What does NOT cause SBS?
by Staff 7.10.2007
Activities that DO NOT cause shaken baby syndrome include:
• tossing an infant in the air (although not recommended, especially under the age of 6 months)
• bouncing an infant on the knee
• running with the infant in a carry-on on your back
• short falls from beds, couches, and change tables
• administering CPR
Even though these activities will not cause SBS, it is important to remember how fragile an infant is and so any type of rough play is discouraged
It is considered extremely unlikely that short falls from sofas, changing tables or falls associated with the caregiver falling while carrying the child will cause the same brain hemorrhaging injuries or death. (Helfer et al 1977; Lyons & Oates 1993; Joffe & Ludwig 1998). Chadwick and colleagues (1991) report that it is very suspicious when caregivers claim the children attained their injuries from a short fall and yet they are diagnosed with severe brain damage. It is well known that people do not readily admit that they have harmed a child.

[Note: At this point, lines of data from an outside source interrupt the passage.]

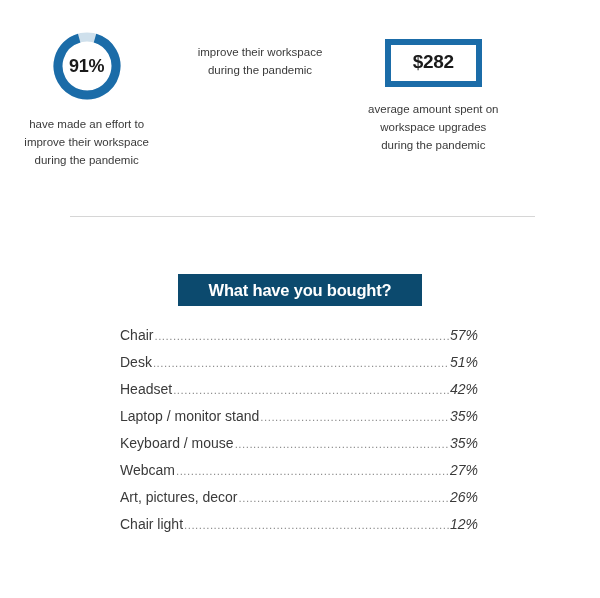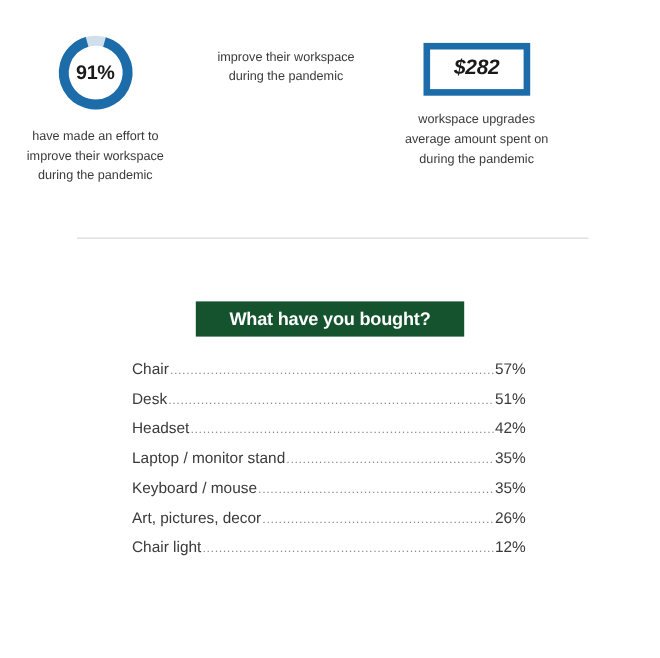"$282" .amount-box { font-style: italic -> none }
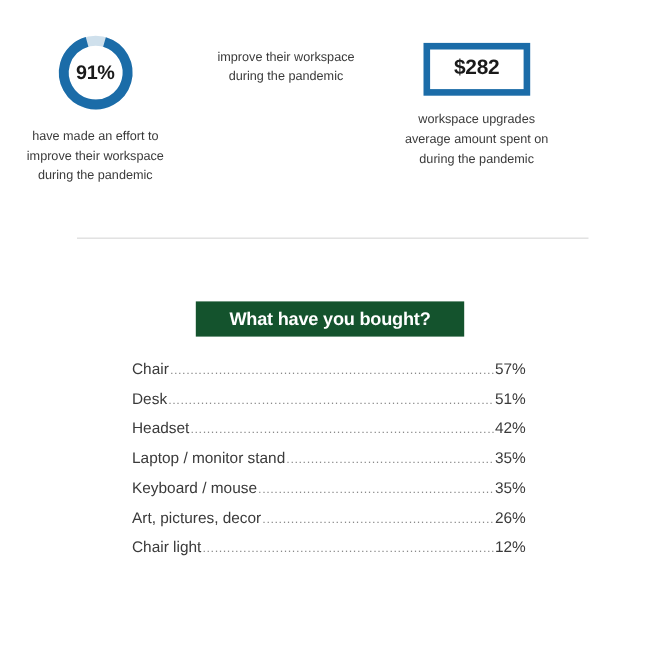"workspace upgrades" span { order: before "average amount spent on" -> after "average amount spent on" }
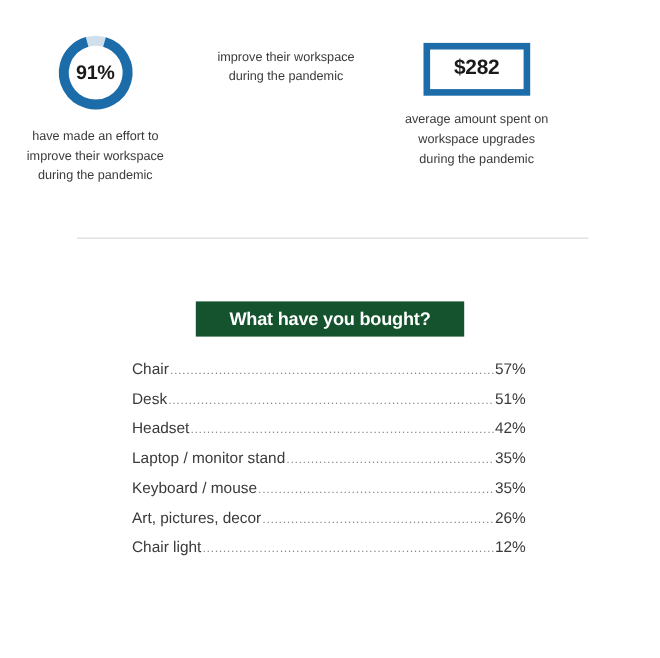"What have you bought?" #section-banner { background: #14532d -> #0c4a6e }
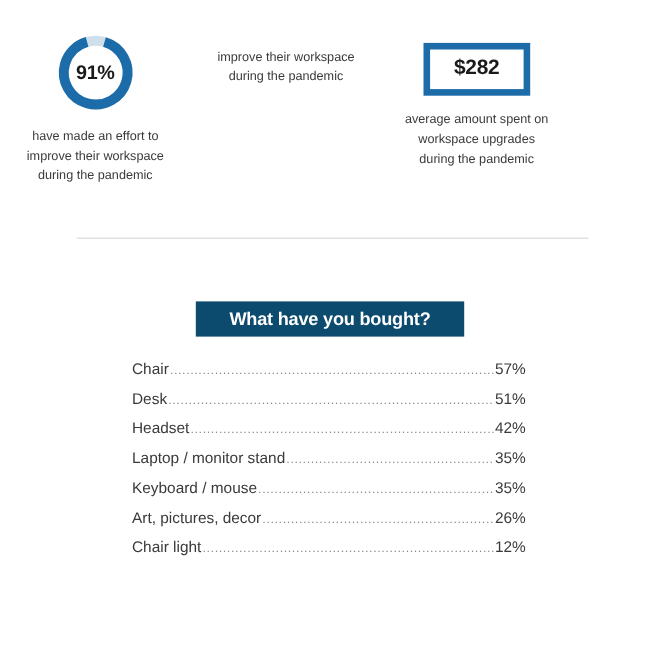"57%" .leader-value { font-style: none -> italic }
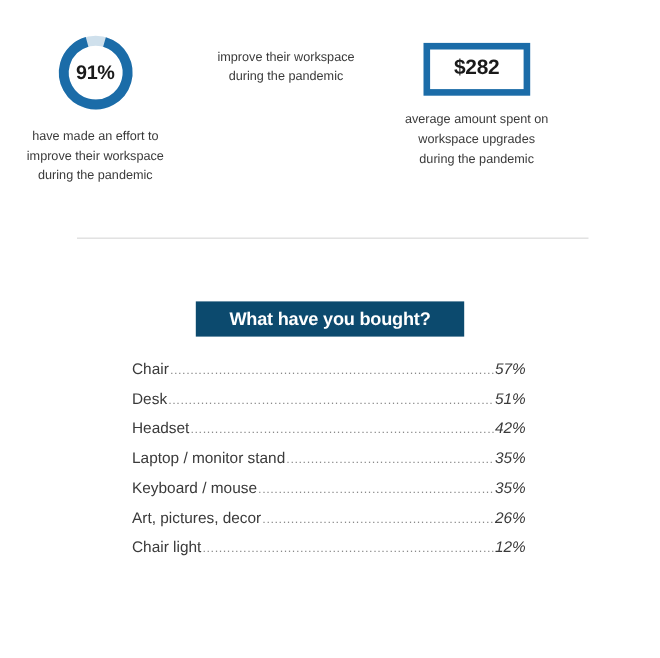"Webcam" div.leader-row { html: none -> <div> <span>Webcam</span> <span></span> <span>27%</span> </div> }
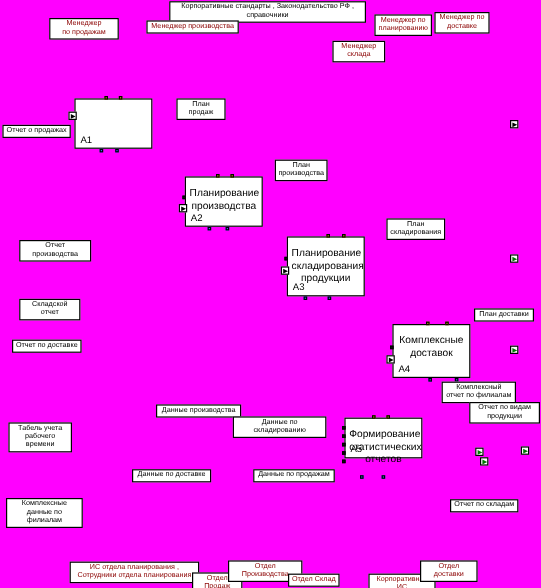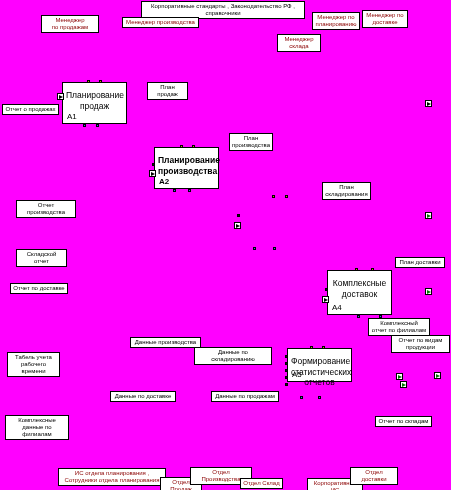"Планирование продаж" span.proc-title { html: <span>Планирование продаж</span> -> none }
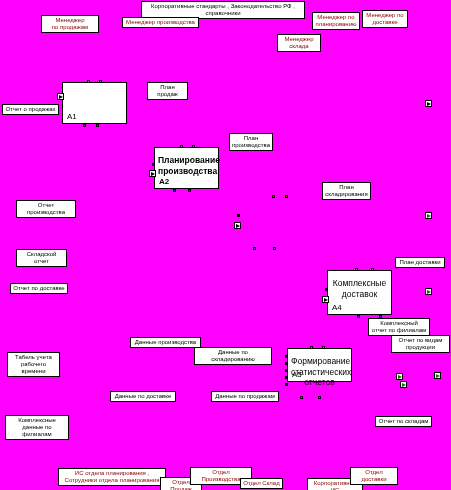"Планирование производства" div.proc-box { font-weight: bold -> none }
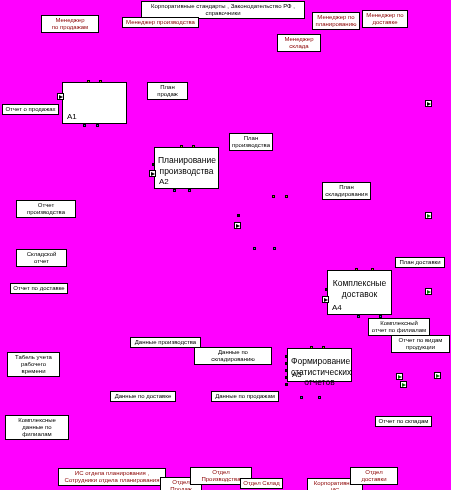"Планирование складирования продукции" div.proc-box { html: none -> <div> <span>Планирование складирования продукции</span> <span>A3</span> </div> }
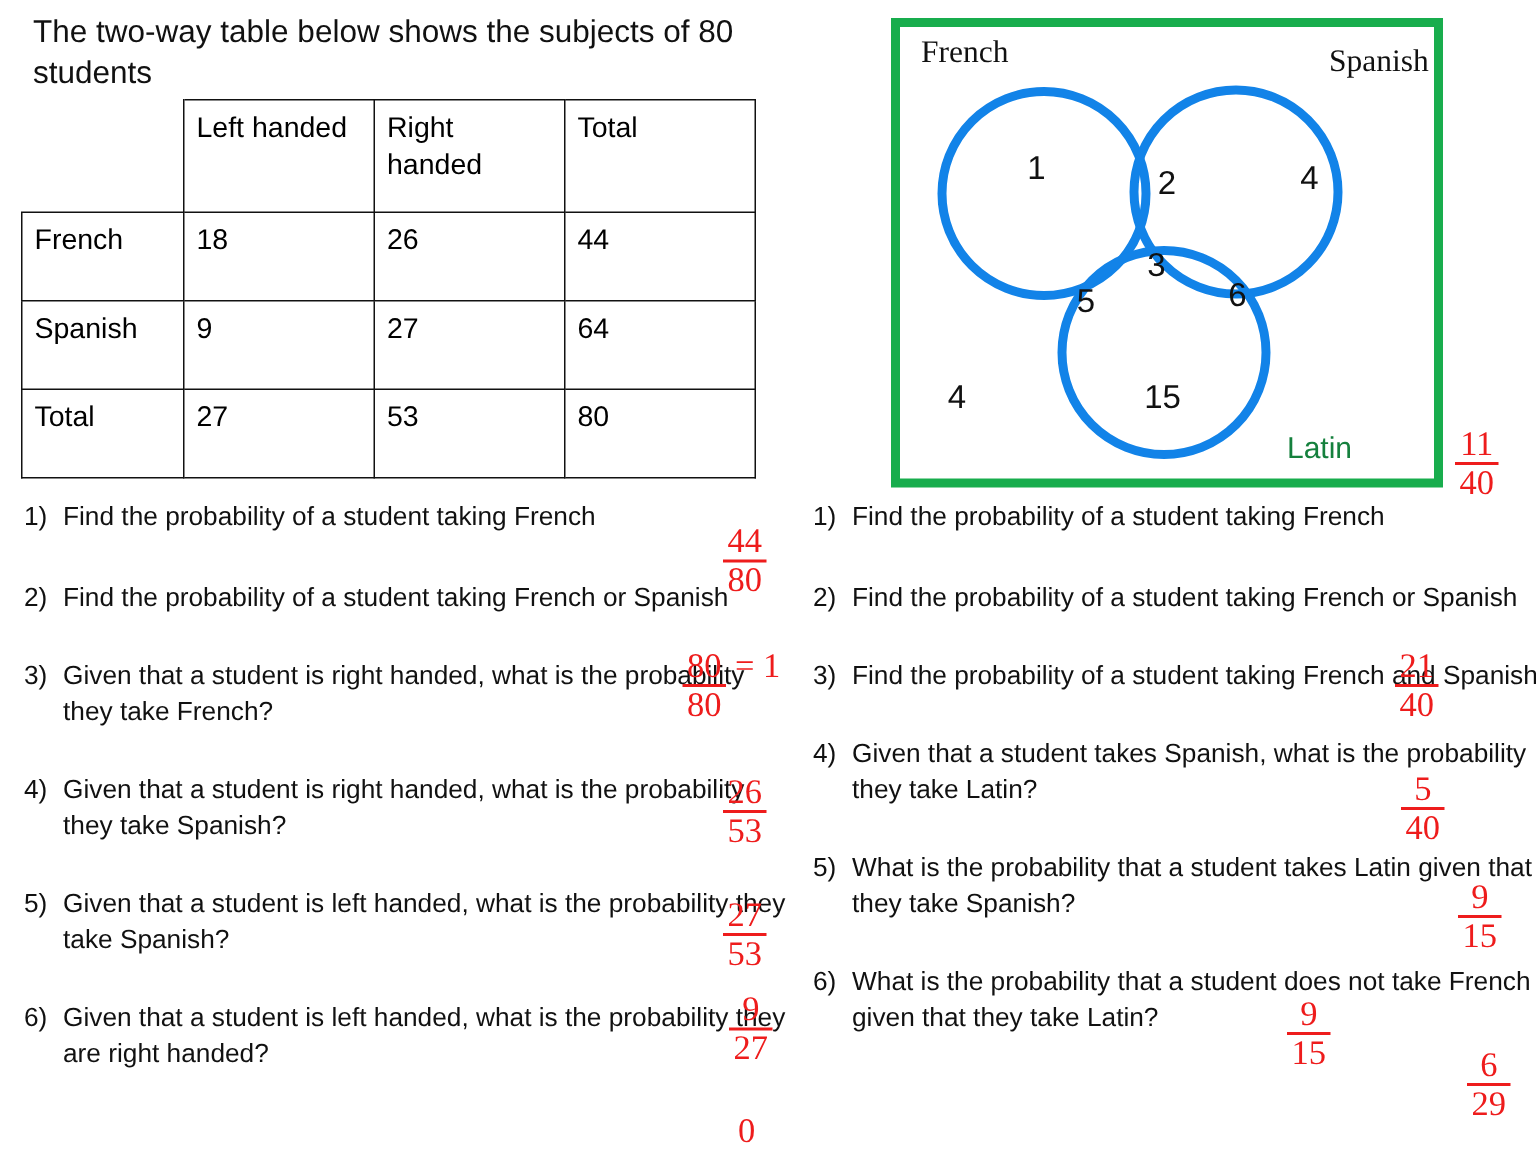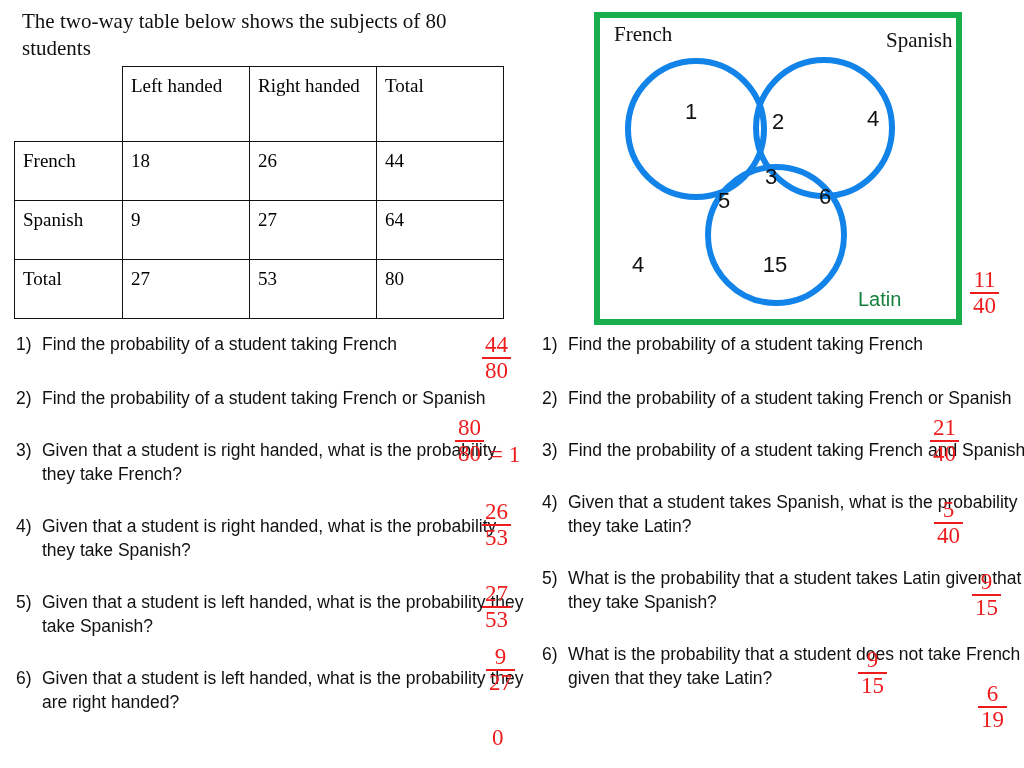"The two-way table below shows" .abs { font-family: Liberation Serif, serif -> none }
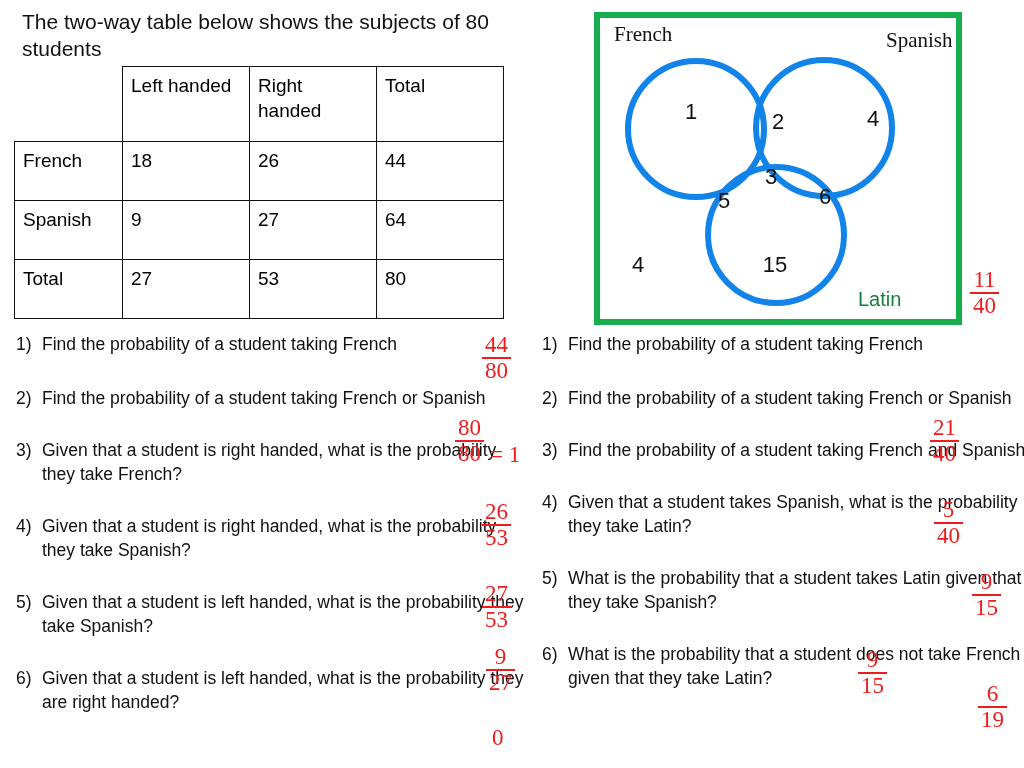"11" .answer { align-items: flex-end -> flex-start; margin-top: none -> 16px }
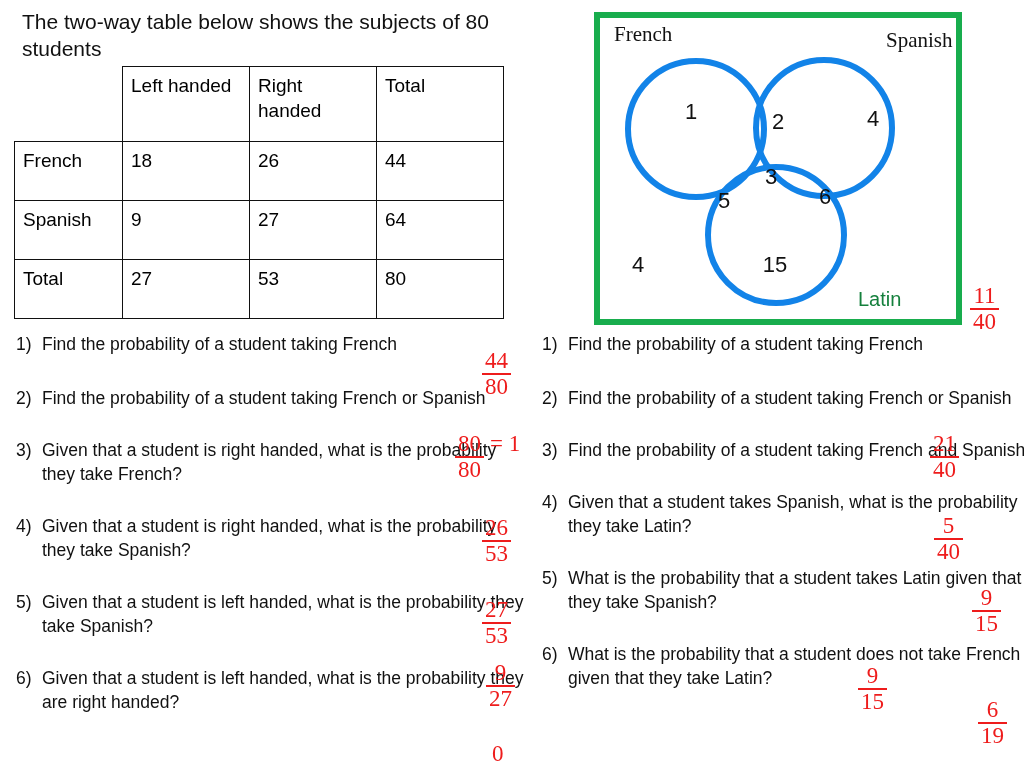"19" span.den { text: 19 -> 29 }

When someone is charged with child abuse because of a victim's traumatic head injury, it is expected that the defendant's lawyer present a good defence. In this context a common defence is whether there is a link between infant vaccinations and brain injury. Lawyers will claim that even though an infant was healthy at birth, they became sick after being vaccinated at two to six weeks of age. However, decades of research dismiss this possible connection. It should be noted that this is also the same time period where infants begin to increase in crying, especially inconsolable crying, which is the most common trigger to shaking. It is common for reporters to write stories about individual cases which highlight one or two "expert witnesses" who make a living by denouncing shaken baby syndrome, instead of highlighting the hundreds of experts fully supported by the medical community, who testify about the medical evidence which points to shaken baby syndrome (abusive head trauma).